If you look at them when they are moving, in any given frame of reference, they won't have the same magnetic field, but they won't have the same electric field, either.

Posted

Instead of at rest, I was looking at the dynamic situation of the ionization just happening before there is time to find an equilibrium. I picture the heavy proton sort of lumbering with the electron exiting in faster motion. If the proton ends up with more spin that could compensate, but I seems we would have the same inertia problem, with angular momentum still lagging due to its lumbering mass. I can see maybe the kinetic energy being equal but with higher mass we have less velocity and therefore less magnetic contribution. The energy would have to go into the mass. The photon EM split appears asymmetric. In we assume symmetric, part of the EM would need into mass.

 

If you look at a proton, one thing I always thought interesting, is it is able to get involved in all the forces of nature, at the same time, in its day to day life, as part of higher atoms. It uses the EM forces, nuclear forces and gravity. In that respect, it is the poster child for unified force. That being said, is it possible part the photon's energy gets caught up in the unified force, allowing the needed redistribution.

 

This makes sense if we reverse the ionization. Even with the photon split between the electron and proton, and even with the proton maybe having to use other forces to stores its share of possible symmetry, the system is able to synthesis only one photon out of all this possible force diversity. My gut says one needs some type of integrator that can bring any diverse force potential together into one particle. The proton may be the go to guy able to do integrate force under a very wide range of photon energies. It just shifts the unified force around to use what forces are needed. My gut also tells me that positive charge has something extra. I can't put my finger on it but simple observations appear that are not obvious using the assumption of equal-opposite charge. These appear using the other assumption.

Posted
Instead of at rest, I was looking at the dynamic situation of the ionization just happening before there is time to find an equilibrium. I picture the heavy proton sort of lumbering with the electron exiting in faster motion. If the proton ends up with more spin that could compensate, but I seems we would have the same inertia problem, with angular momentum still lagging due to its lumbering mass. I can see maybe the kinetic energy being equal but with higher mass we have less velocity and therefore less magnetic contribution. The energy would have to go into the mass. The photon EM split appears asymmetric.

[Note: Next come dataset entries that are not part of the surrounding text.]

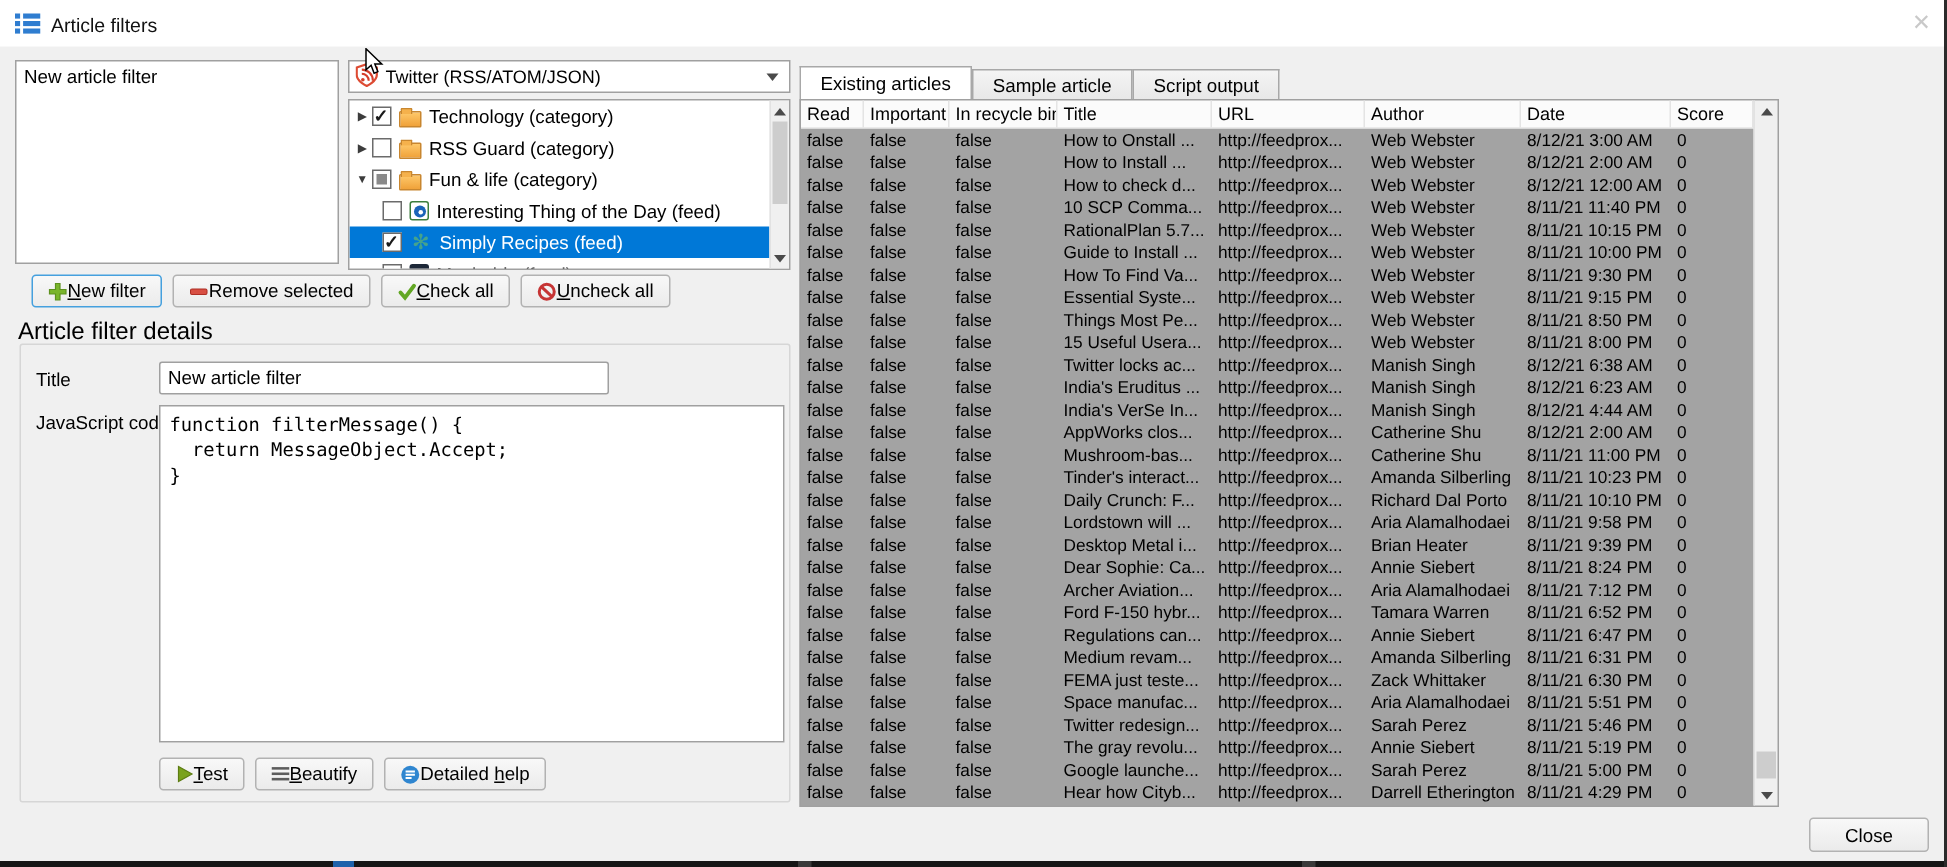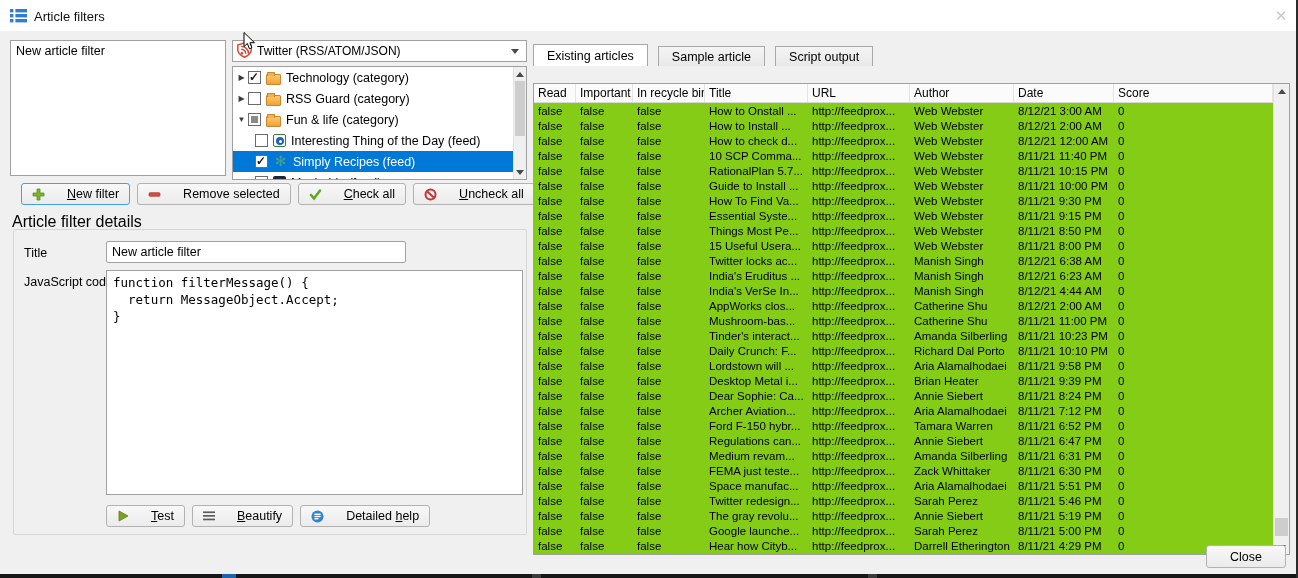"Existing articles" .tab { margin-right: 10px -> 0 }
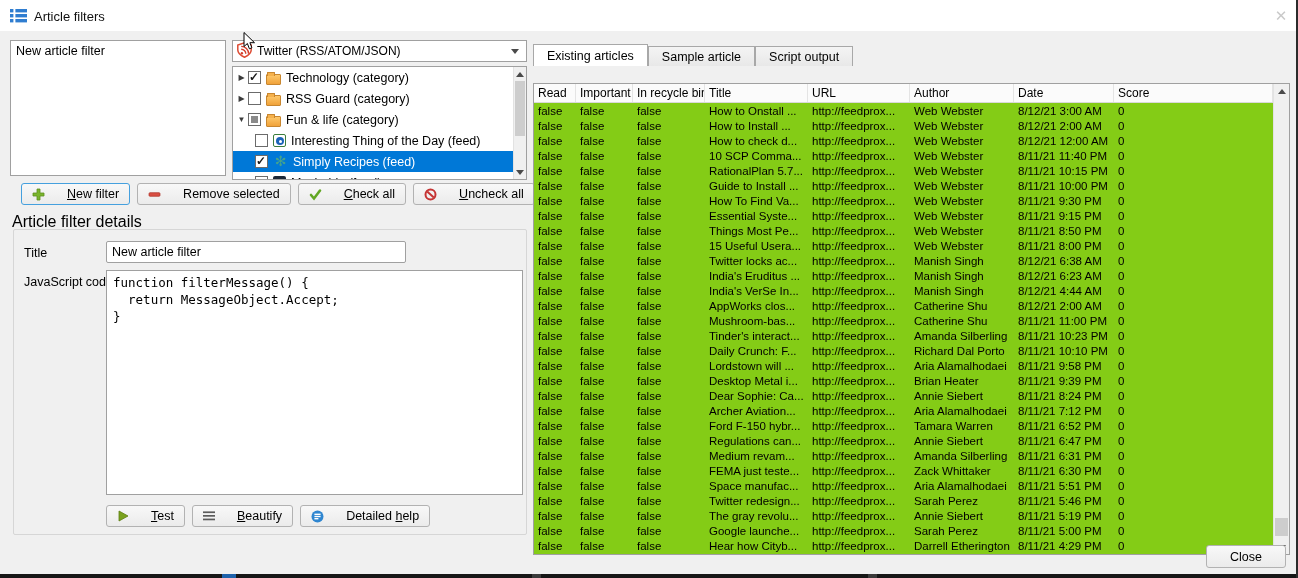"Read" .panel { background: #84cc16 -> #a3a3a3; top: 83px -> 66px; width: 757px -> 653px }
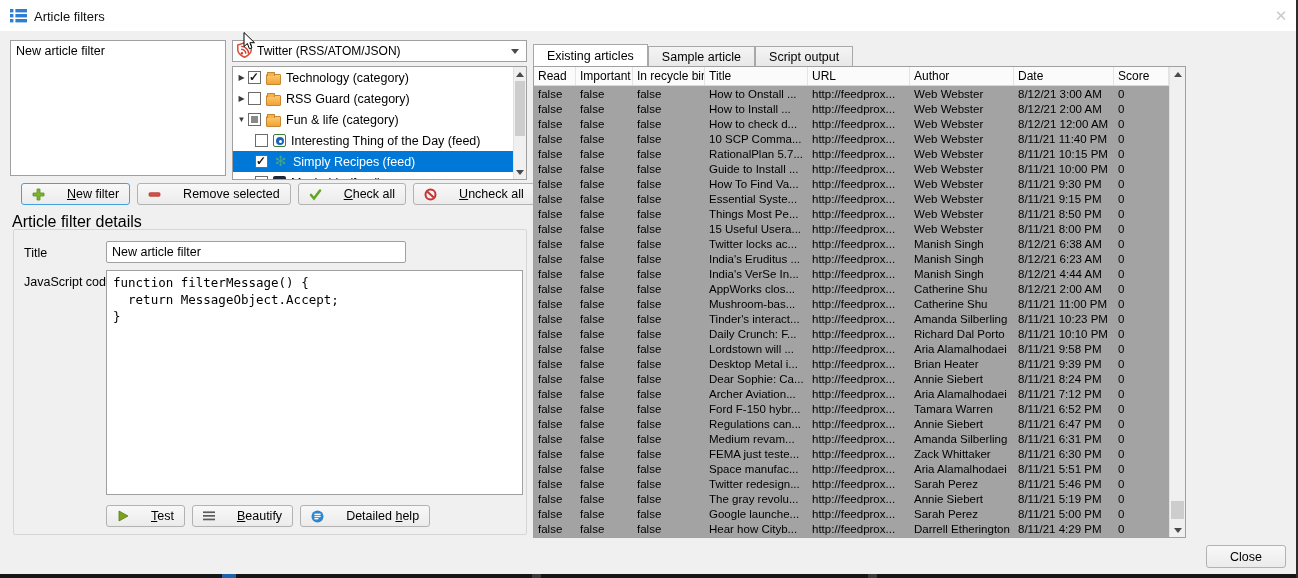"New filter" .btn { gap: 22px -> 0 }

In we assume symmetric, part of the EM would need into mass.

 

The spin of both the electron and proton are quantized. The kinetic energy of the electron and proton are not going to be equal because momentum has to be conserved.

 

If you look at a proton, one thing I always thought interesting, is it is able to get involved in all the forces of nature, at the same time, in its day to day life, as part of higher atoms. It uses the EM forces, nuclear forces and gravity. In that respect, it is the poster child for unified force. That being said, is it possible part the photon's energy gets caught up in the unified force, allowing the needed redistribution.

 

This makes sense if we reverse the ionization. Even with the photon split between the electron and proton, and even with the proton maybe having to use other forces to stores its share of possible symmetry, the system is able to synthesis only one photon out of all this possible force diversity. My gut says one needs some type of integrator that can bring any diverse force potential together into one particle. The proton may be the go to guy able to do integrate force under a very wide range of photon energies. It just shifts the unified force around to use what forces are needed. My gut also tells me that positive charge has something extra. I can't put my finger on it but simple observations appear that are not obvious using the assumption of equal-opposite charge. These appear using the other assumption.

 

 

Gravity? No, not so much. Nothing here really fits in with accepted physics, AFAICT. If there was anything to your nebulous gut instinct, you should see it in the formation of exotic hydrogen-like systems, such as muonium and positronium.